An extract from the article 'Law and Order in Ireland' by Erskine Childers published in Studies: an Irish Quarterly Review (Vol. VIII No. 32) December 1919.

Events that took place in Cork City in November anticipated the famous burning of the city in the following year. On the night of November 10th, members of the Shropshire Regiment ran amok in parts of the city, smashing windows, looting shops and attacking civilians. This behaviour was repeated over the following nights and the areas hit were King Street (now Mac Curtain Street), Lower Road and St. Lukes where one of the damaged buildings was the famous public house Henchy’s. This was the same regiment that had been attacked in Fermoy in September. This late retaliation may have been inspired by compensation claims before the courts for damages after the reprisals there, though one apologist claimed that insulting remarks had been passed to some soldiers in a pub earlier that night about that Fermoy incident.  By the end of the week, the troops in question were confined to barracks with talk of possible courts-martial.
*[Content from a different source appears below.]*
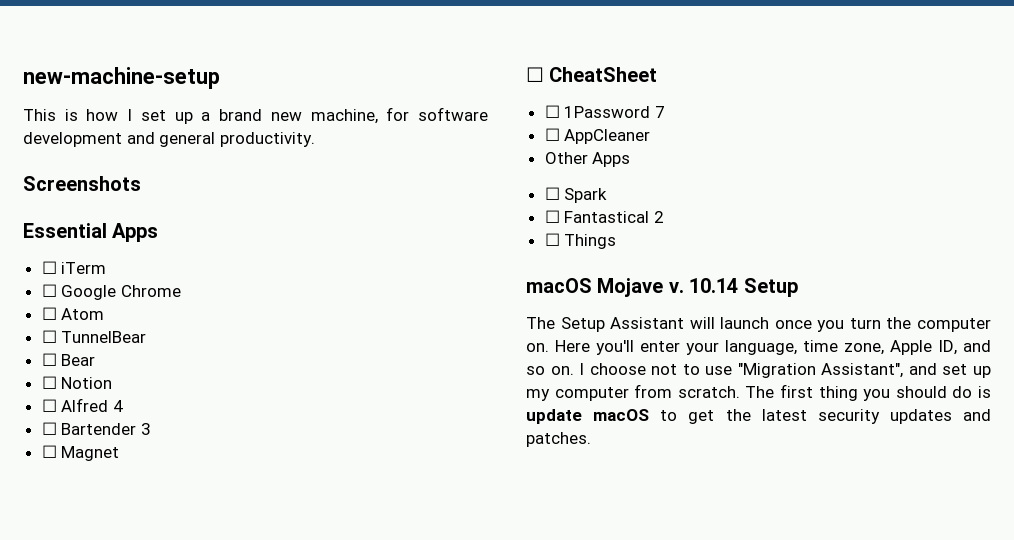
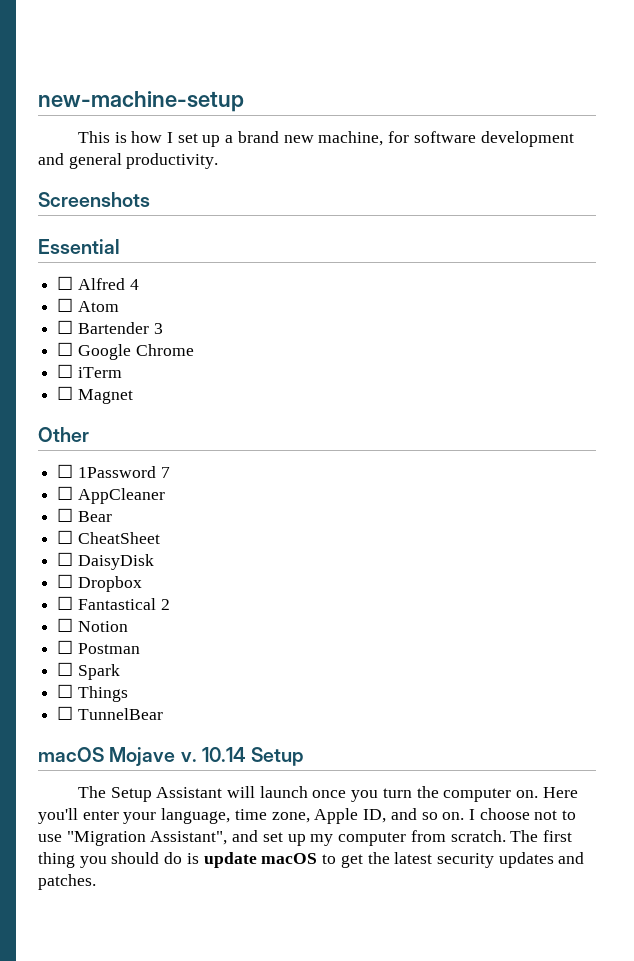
[112,223,159,242] [41,261,107,274] [41,284,181,300] [41,307,105,320] [41,330,147,343] [41,353,96,366] [41,376,113,389] [41,398,123,412] [41,422,151,435] Apps // ☐ iTerm // ☐ Google Chrome // ☐ Atom // ☐ TunnelBear // ☐ Bear // ☐ Notion // ☐ Alfred 4 // ☐ Bartender 3 -> [57,276,139,290] [57,298,119,312] [57,320,163,334] [57,342,194,360] [57,364,122,378] // ☐ Alfred 4 // ☐ Atom // ☐ Bartender 3 // ☐ Google Chrome // ☐ iTerm
[526,67,658,82] ☐ CheatSheet -> [38,427,89,442] Other
[544,152,631,167] [544,187,608,203] [544,210,664,223] Other Apps // ☐ Spark // ☐ Fantastical 2 -> [57,508,112,522] [57,530,160,544] [57,552,154,570] [57,574,142,592] [57,596,170,610] [57,618,128,632] [57,640,140,654] [57,662,120,680] ☐ Bear // ☐ CheatSheet // ☐ DaisyDisk // ☐ Dropbox // ☐ Fantastical 2 // ☐ Notion // ☐ Postman // ☐ Spark
(617, 241) none -> [57,706,163,720] // ☐ TunnelBear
The rioting had been so extensive on the first night that police had to be called in to separate the soldiers and the civilians.

In December, an IRA volunteer died in an attempt to kill Lieutenant General Lord French and the offices of “The Irish independent” were raided by the IRA for referring to the deceased as a “would be assassin.”

There was no sign of any easing off of the conflict as 1919 came to a close but events unfolding in Britain, over which Ireland had no control, would have major implications in the following year.  A British cabinet committee recommended two parliaments for Ireland, one for the nine counties of Ulster and one for “Southern Ireland” and on 22nd December Prime Minister Lloyd George announced this policy to the House of Commons which would lead to the 1920 Government of Ireland Act and the partitioning of Ireland.